Inovação na Capital Baiana
A Casa da Infância, localizada em Salvador (BA), foi premiada na categoria voltada para a educação infantil e os primeiros anos do ensino fundamental. O projeto “Infância, Sustentabilidade e Cidades Educadoras” estabelece um intercâmbio educativo e sustentável com quatro instituições, sendo duas no Brasil e duas na Colômbia.
O envolvimento de estudantes, educadores e da comunidade é essencial para as atividades da escola, que incluem coleta de resíduos, compostagem e cultivo de hortas. O projeto também foca na gestão de resíduos e no consumo consciente, promovendo a troca de experiências entre as escolas participantes.

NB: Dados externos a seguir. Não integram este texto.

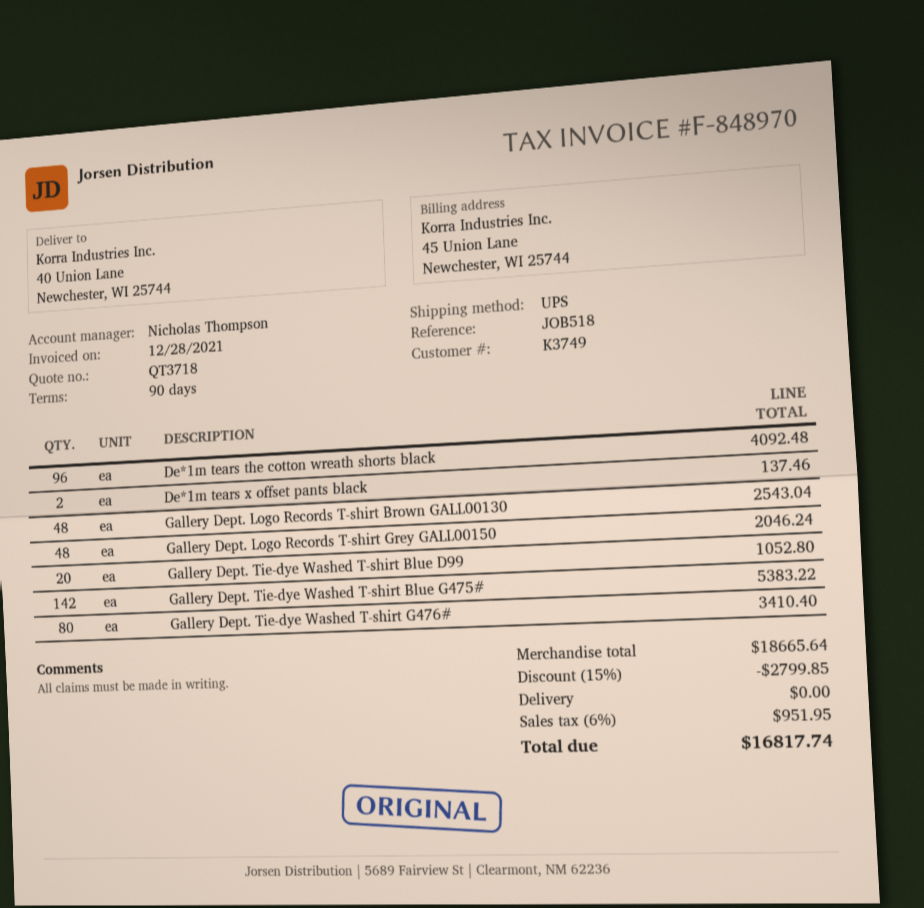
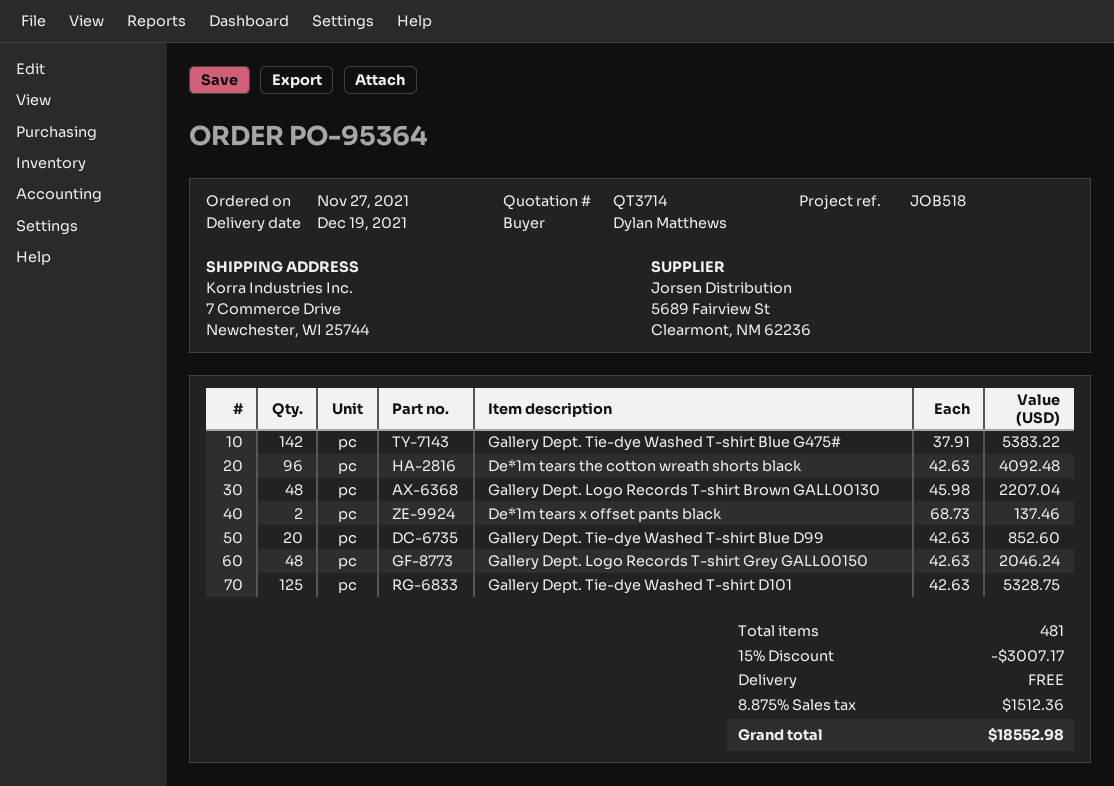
quote number: QT3718 -> QT3714
ship to: 40 Union Lane, Newchester, WI 25744 -> 7 Commerce Drive, Newchester, WI 25744
Gallery Dept. Logo Records T-shirt Brown GALL00130: 48 for 2543.04 -> 48 for 2207.04
Gallery Dept. Tie-dye Washed T-shirt Blue D99: 20 for 1052.80 -> 20 for 852.60
Gallery Dept. Tie-dye Washed T-shirt G476#: 80 for 3410.40 -> none
Gallery Dept. Tie-dye Washed T-shirt D101: none -> 125 for 5328.75
discount: 15% = 2799.85 -> 15% = 3007.17
tax: 6% = 951.95 -> 8.875% = 1512.36
total: 16817.74 -> 18552.98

Marília Dourado, gestora da Casa da Infância, afirmou: “Entre os resultados está essa abertura de dialogar com o diferente, de compreender que pode aprender potências e forças com aqueles que parecem ter uma realidade tão distinta”.
As atividades incluem reuniões presenciais e virtuais, troca de cartas e compartilhamento de conteúdos em diferentes línguas. Até agora, o projeto alcançou cerca de 2 mil pessoas, abordando diversos aspectos culturais e educacionais.
Projeto no Pará
O Instituto Federal de Educação, Ciência e Tecnologia do Pará (IFPA), em Marabá (PA), foi outro vencedor com o projeto “EcoLuz Trap”. Este projeto, desenvolvido por estudantes, visa reduzir a presença de mosquitos, que são vetores de doenças, por meio de uma armadilha luminosa de baixo custo. Eles utilizaram materiais recicláveis, como latas e componentes eletrônicos, evitando o uso de inseticidas.
O professor Ríguel Contente, orientador do projeto, ressaltou como os mosquitos são um incômodo nas comunidades, principalmente nas áreas periféricas. Para desenvolver a armadilha, os alunos realizaram diagnósticos do problema e criaram protótipos, registrando analiticamente os insetos capturados.
“Foi uma oportunidade para aproximar os alunos da ciência e da tecnologia, permitindo que eles encontrassem soluções para problemas reais enfrentados pela comunidade”, disse Ríguel.
A proposta do EcoLuz Trap impactou aproximadamente 3,5 mil pessoas e foi inicialmente testada na escola, com planos de expandir a iniciativa para a comunidade.
Reconhecimento e Premiação
Nesta edição do Prêmio Escolas Sustentáveis, dez instituições foram finalistas, incluindo escolas públicas e privadas. Além de receberem prêmios em dinheiro, os vencedores terão a chance de participar da etapa internacional do concurso, que será realizada em dezembro na Cidade do México.
A premiação é uma iniciativa da Fundação Santillana, em colaboração com a Organização de Estados Ibero-americanos para a Educação, a Ciência e a Cultura (OIE). Luciano Monteiro, diretor executivo da Fundação Santillana no Brasil, enfatizou a importância de reconhecer as ações de sustentabilidade nas escolas, afirmando que essa responsabilidade começa localmente.
O site do prêmio funciona como um repositório de boas práticas, permitindo que outras instituições acessem e adaptem as tecnologias e iniciativas premiadas à sua realidade.